# Working data:
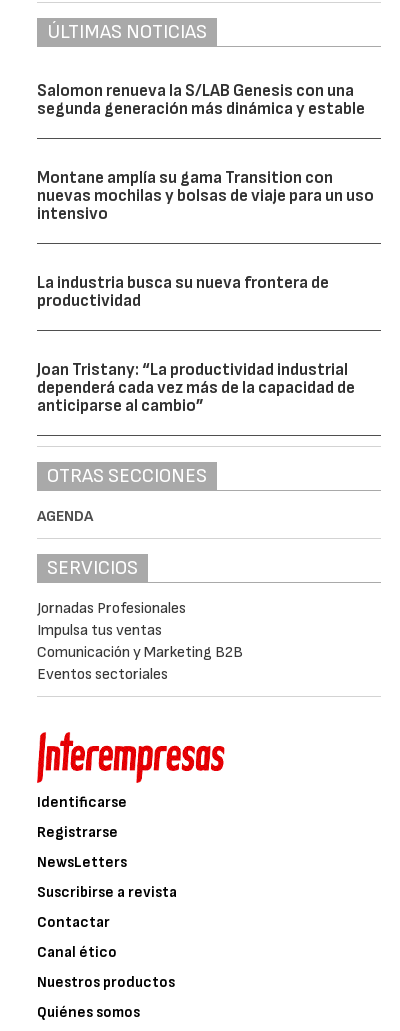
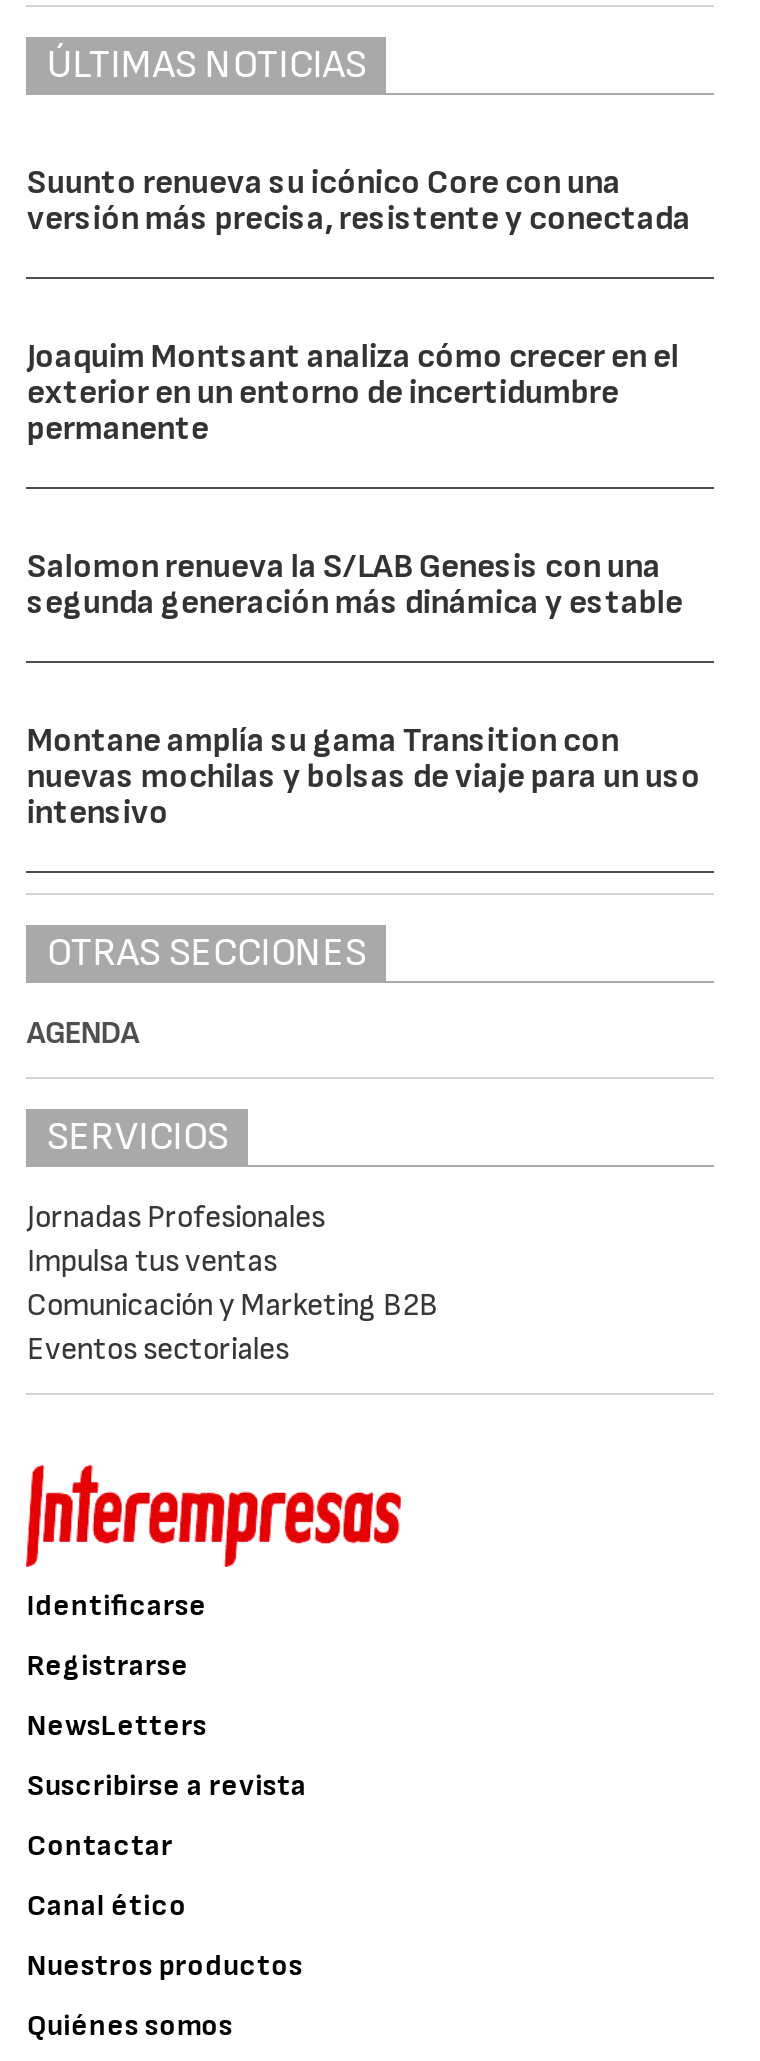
+ Suunto renueva su icónico Core con una
+ versión más precisa, resistente y conectada
+ Joaquim Montsant analiza cómo crecer en el
+ exterior en un entorno de incertidumbre
+ permanente

moved down: Salomon renueva la S/LAB Genesis con una | segunda generación más dinámica y estable | Montane amplía su gama Transition con | nuevas mochilas y bolsas de viaje para un uso | intensivo

- La industria busca su nueva frontera de
- productividad
- Joan Tristany: “La productividad industrial
- dependerá cada vez más de la capacidad de
- anticiparse al cambio”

# What you have to do:
How many of the lines above contain "productividad"? Give the number by itself.

# Reply:
2